• Input material
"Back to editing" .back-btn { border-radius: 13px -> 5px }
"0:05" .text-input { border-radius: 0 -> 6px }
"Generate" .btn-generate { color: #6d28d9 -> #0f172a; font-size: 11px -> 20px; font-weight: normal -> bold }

==

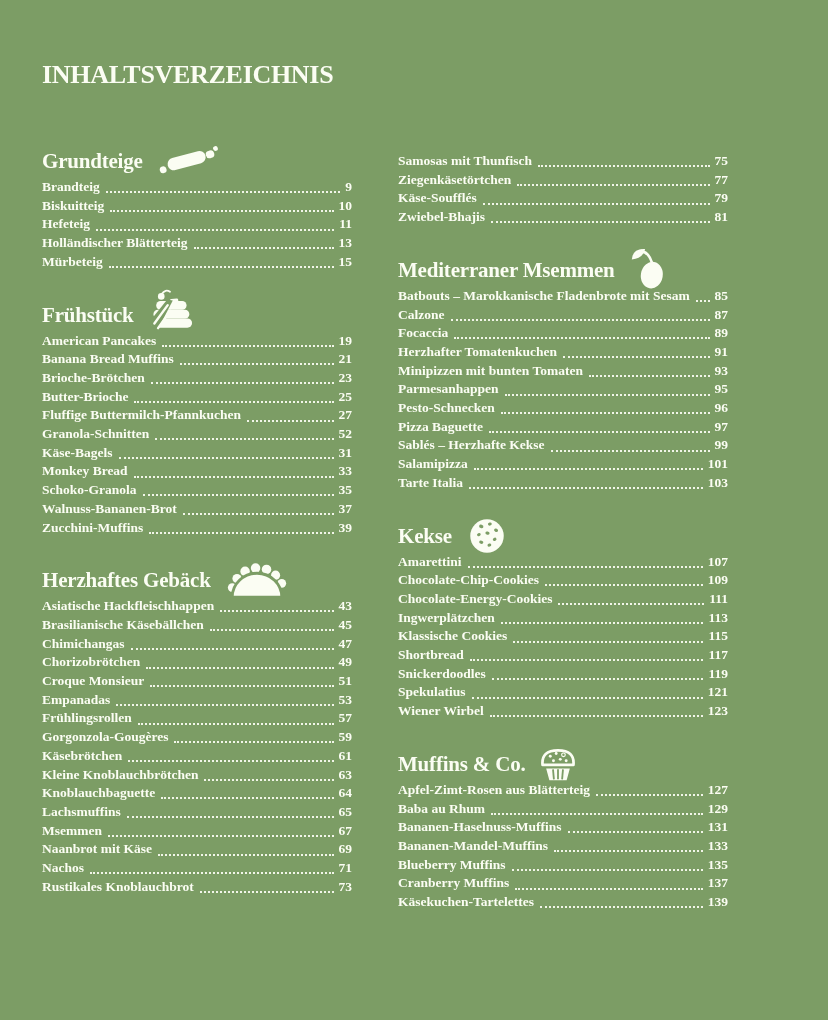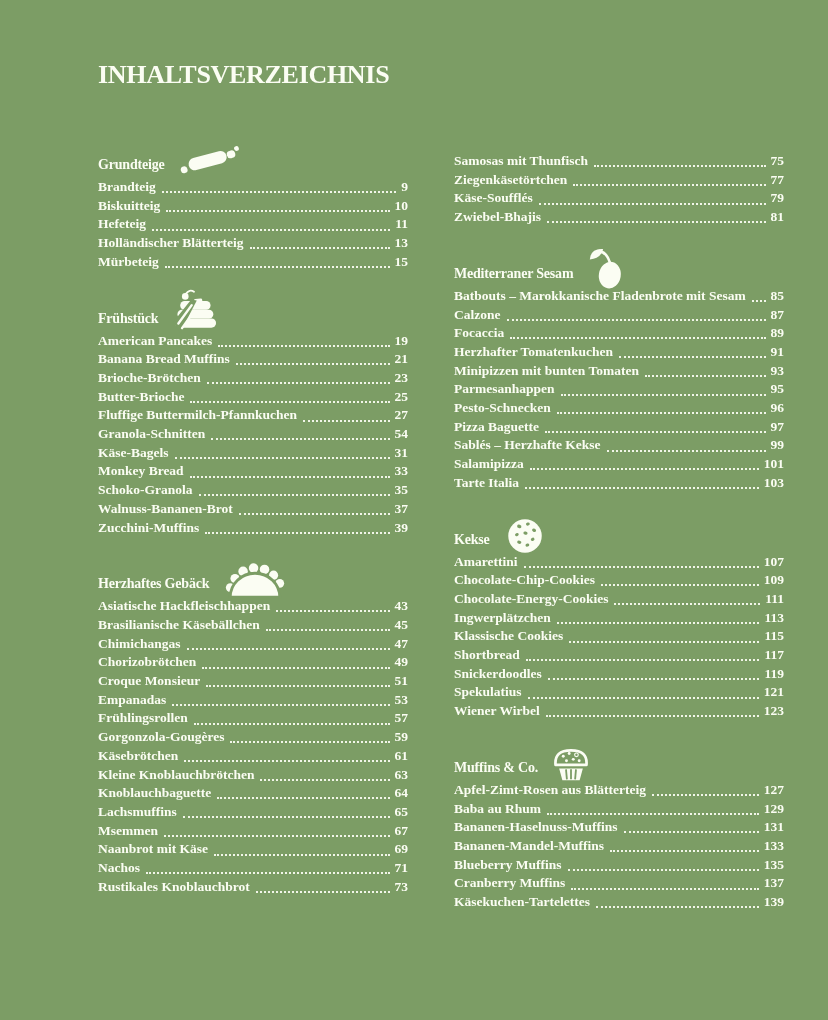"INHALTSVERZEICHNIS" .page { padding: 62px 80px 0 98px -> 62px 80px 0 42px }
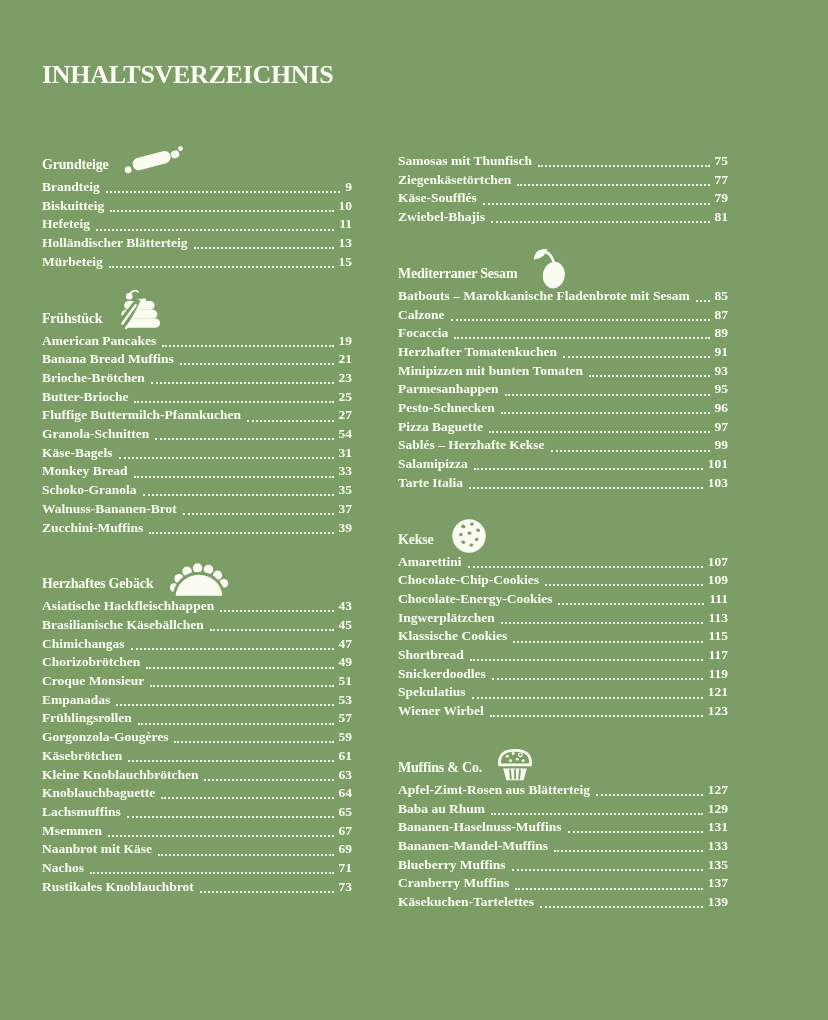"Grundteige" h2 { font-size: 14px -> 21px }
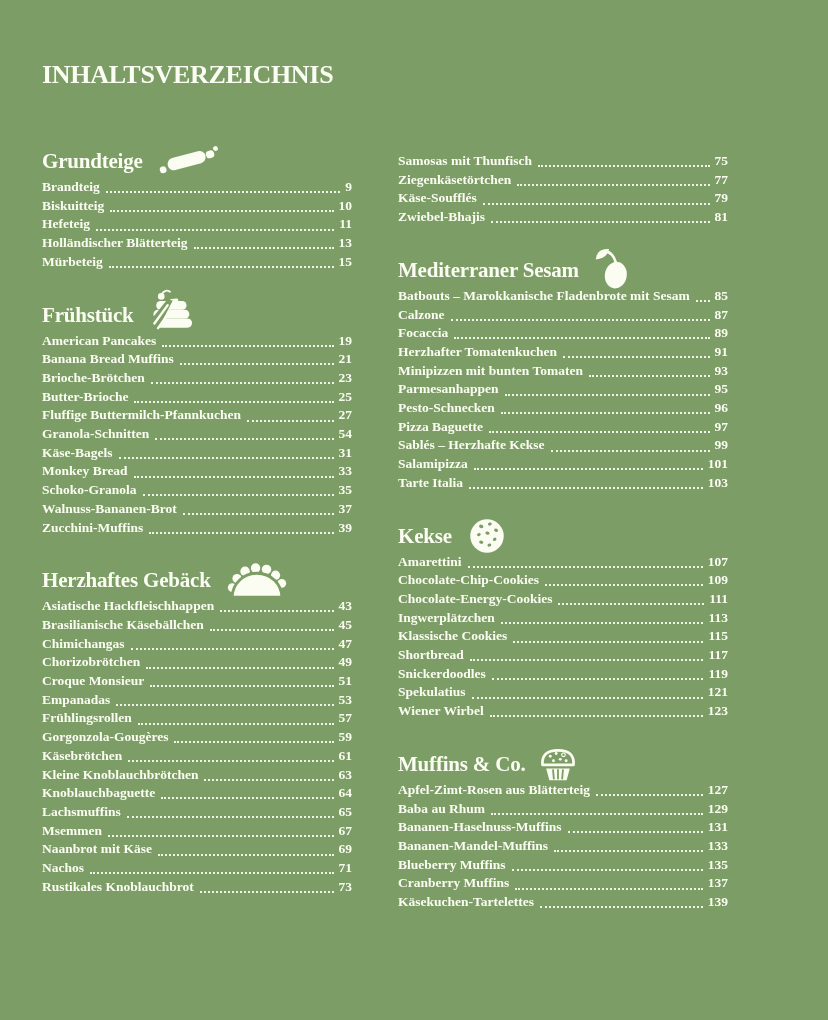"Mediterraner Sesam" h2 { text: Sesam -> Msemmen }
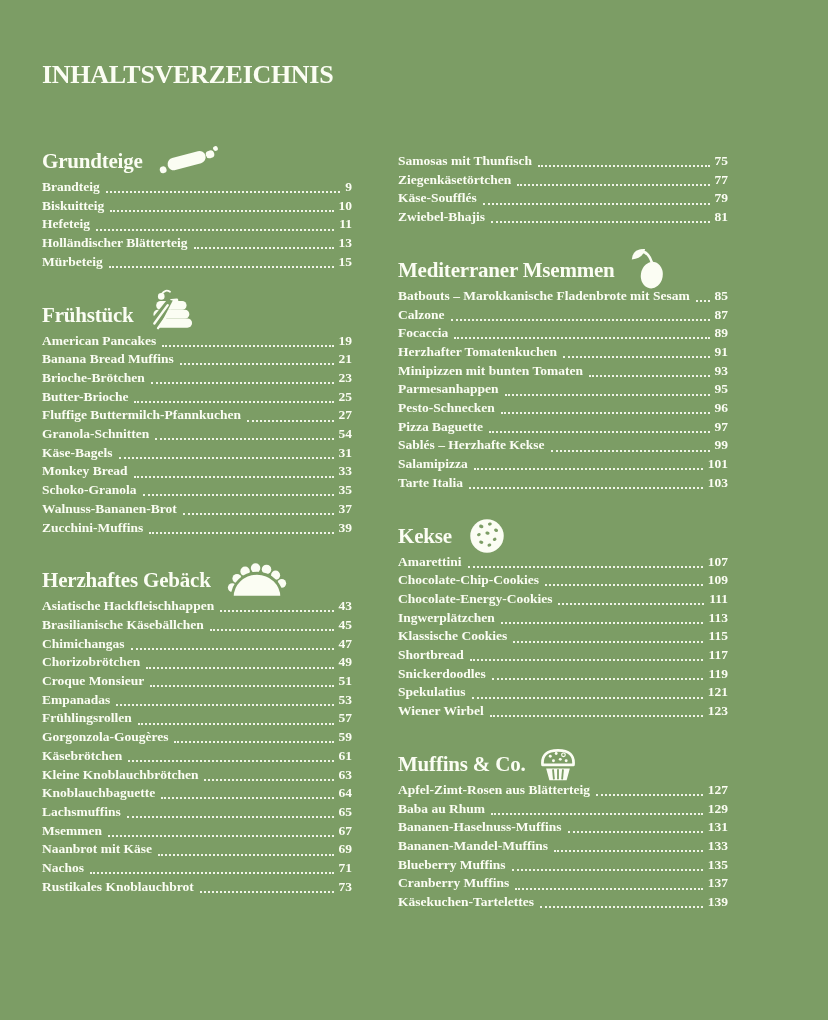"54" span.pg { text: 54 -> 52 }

• Activity
Which lines of the listing include the string "border"? Pull them out.

• Output of the exercise
"Back to editing" .back-btn { border-radius: 13px -> 5px }
"0:05" .text-input { border-radius: 0 -> 6px }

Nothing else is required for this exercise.